若那渔村小伙不曾出现,或许真是这样也未可知。
独孤弋据说是镇东将军独孤执明的庶生子,在代父上京之前,连个正式的名字也没有,甚至不知道自己姓独孤,在东海的一处小村里打鱼为生。
那时,距武登庸入京为族人请命,倏忽又过数年,青年刀客终于穿惯了绫罗锦缎,披甲佩刀立于阶前,小心翼翼地不使末帝的“恩遇”吞灭自己和族人。

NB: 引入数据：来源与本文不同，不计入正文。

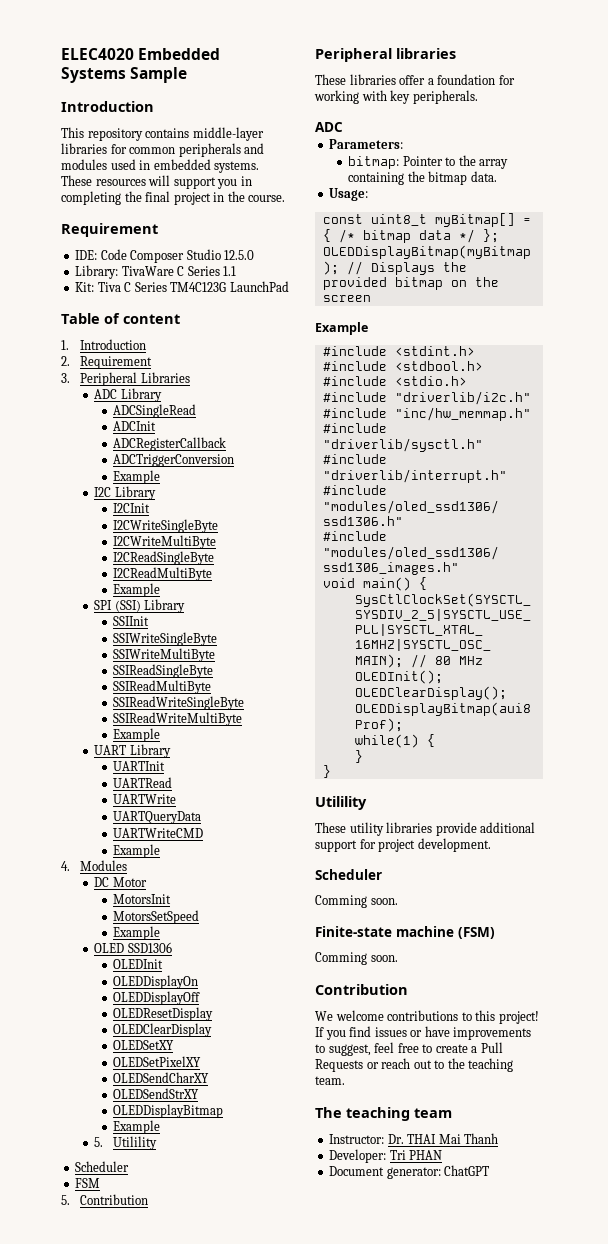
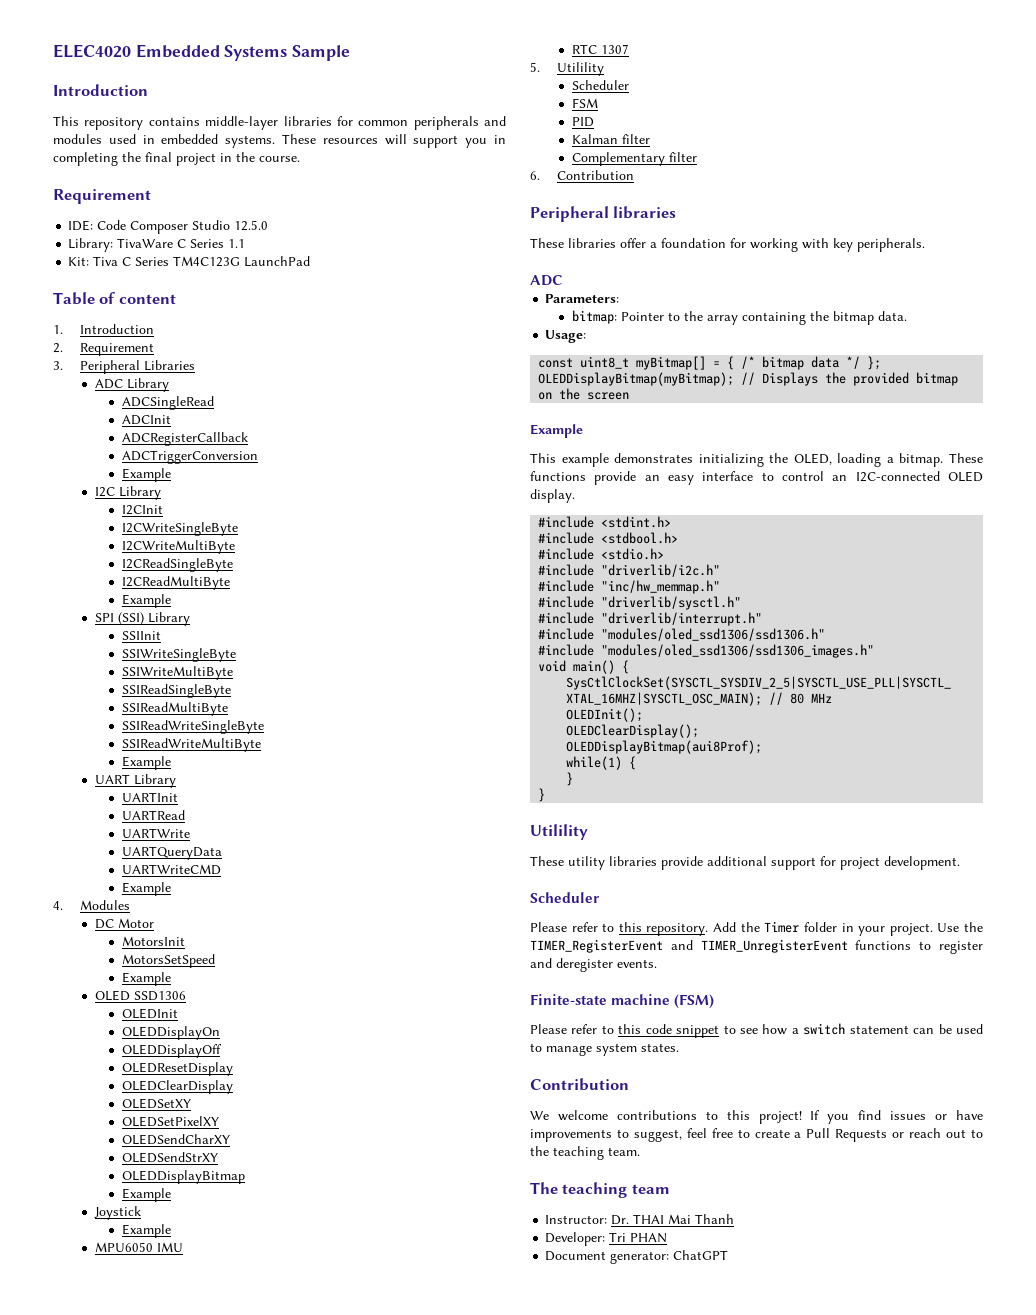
+ Joystick
+ Example
+ MPU6050 IMU
+ RTC 1307
  5. Utilility
  Scheduler
  FSM
- 5. Contribution
+ PID
+ Kalman filter
+ Complementary filter
+ 6. Contribution
+ This example demonstrates initializing the OLED, loading a bitmap. These functions provide an easy interface to control an I2C-connected OLED display.
  These utility libraries provide additional support for project development.
  Scheduler
- Comming soon.
+ Please refer to this repository. Add the Timer folder in your project. Use the TIMER_RegisterEvent and TIMER_UnregisterEvent functions to register and deregister events.
  Finite-state machine (FSM)
- Comming soon.
+ Please refer to this code snippet to see how a switch statement can be used to manage system states.

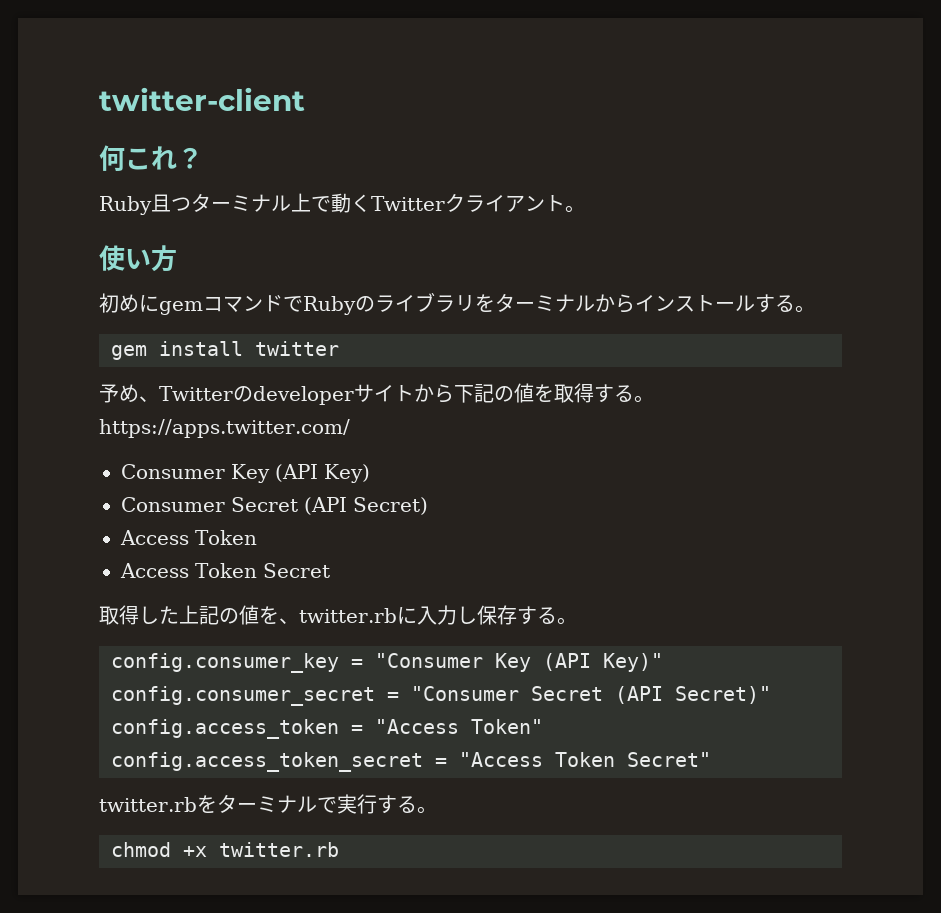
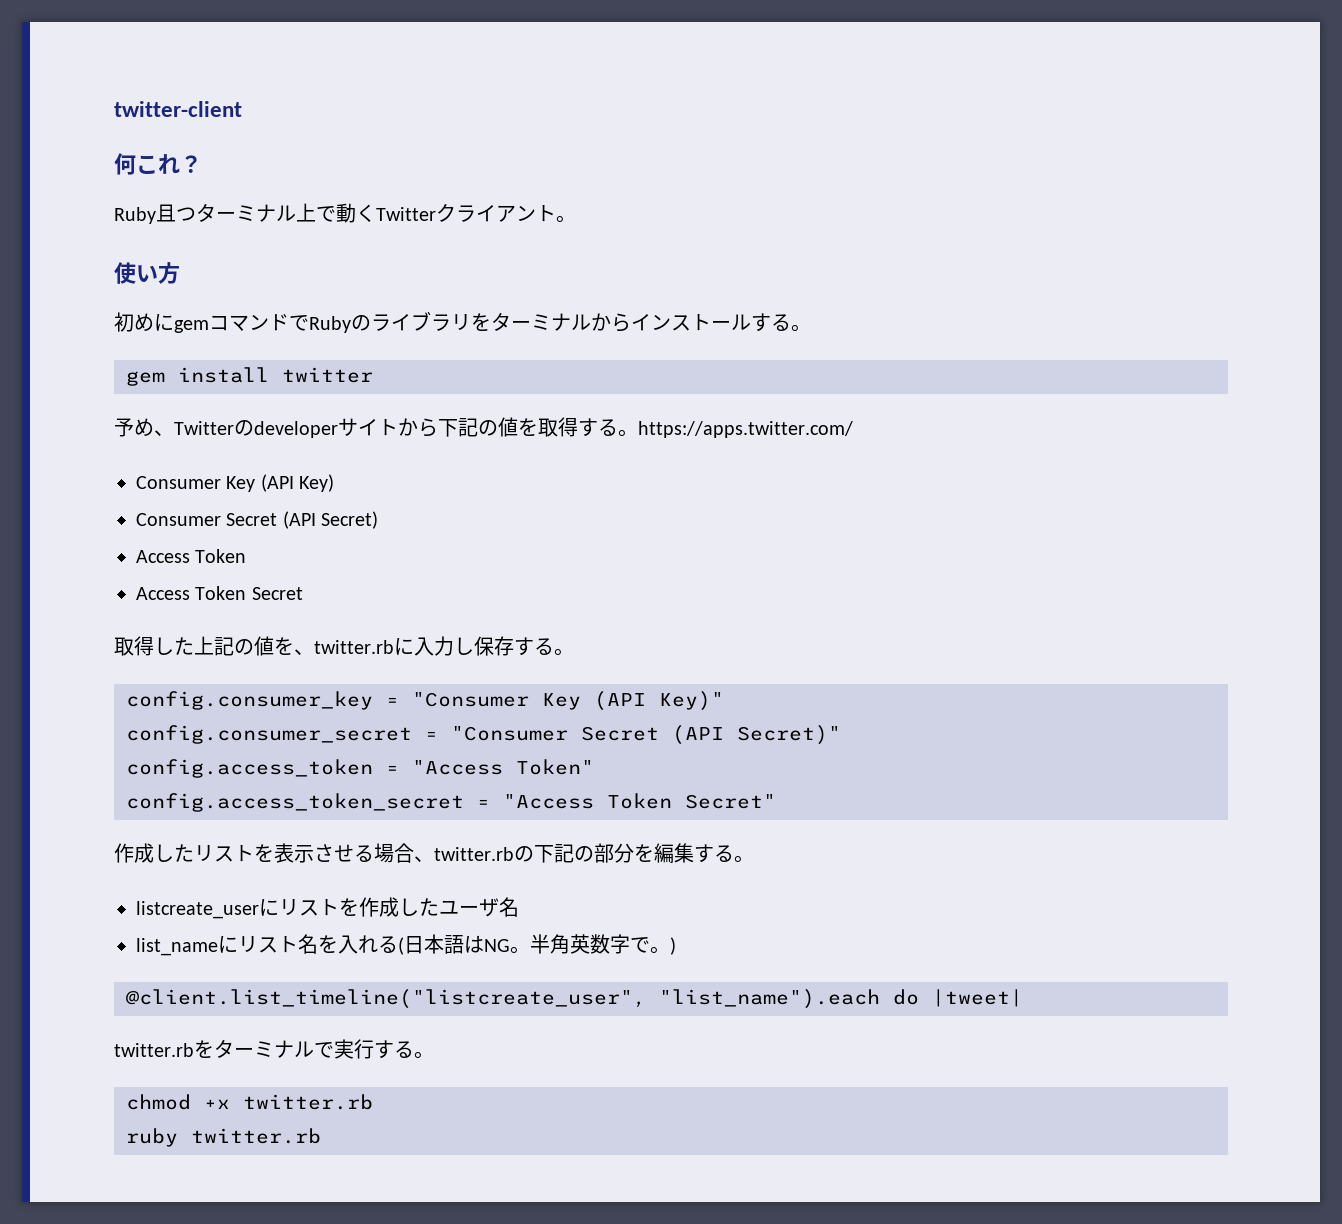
+ 作成したリストを表示させる場合、twitter.rbの下記の部分を編集する。
+ listcreate_userにリストを作成したユーザ名
+ list_nameにリスト名を入れる(日本語はNG。半角英数字で。)
+ @client.list_timeline("listcreate_user", "list_name").each do |tweet|
+ ruby twitter.rb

但老皇帝要弄的,不只是小小一撮武登遗民而已,他玩耍的沙盘向来是整座东洲。
放眼天下,哪一处无有圣眷?“钩舌金首”之后,末帝又杀掉几名重臣,手法各异,不变的是逐渐攀升的骇人听闻,以及层级的次第提高。
正当人们猜测将祸及四征四镇时,疯帝果然叫停了依序轮至的镇西将军返京述职,改召东镇上京。
独孤执明接到圣旨就病了——当然是借口——写了封文情并茂的奏折,让长子独孤弋带来京城,说自己命不久矣,若圣上不嫌犬子愚鲁,独孤一门愿为圣上戍守东疆,万世不移。
这天上掉下来的庶长子独孤弋,就是被送来掉脑袋的,或者被凌迟剥皮万箭穿心,乃至于闻所未闻的新奇杀人法。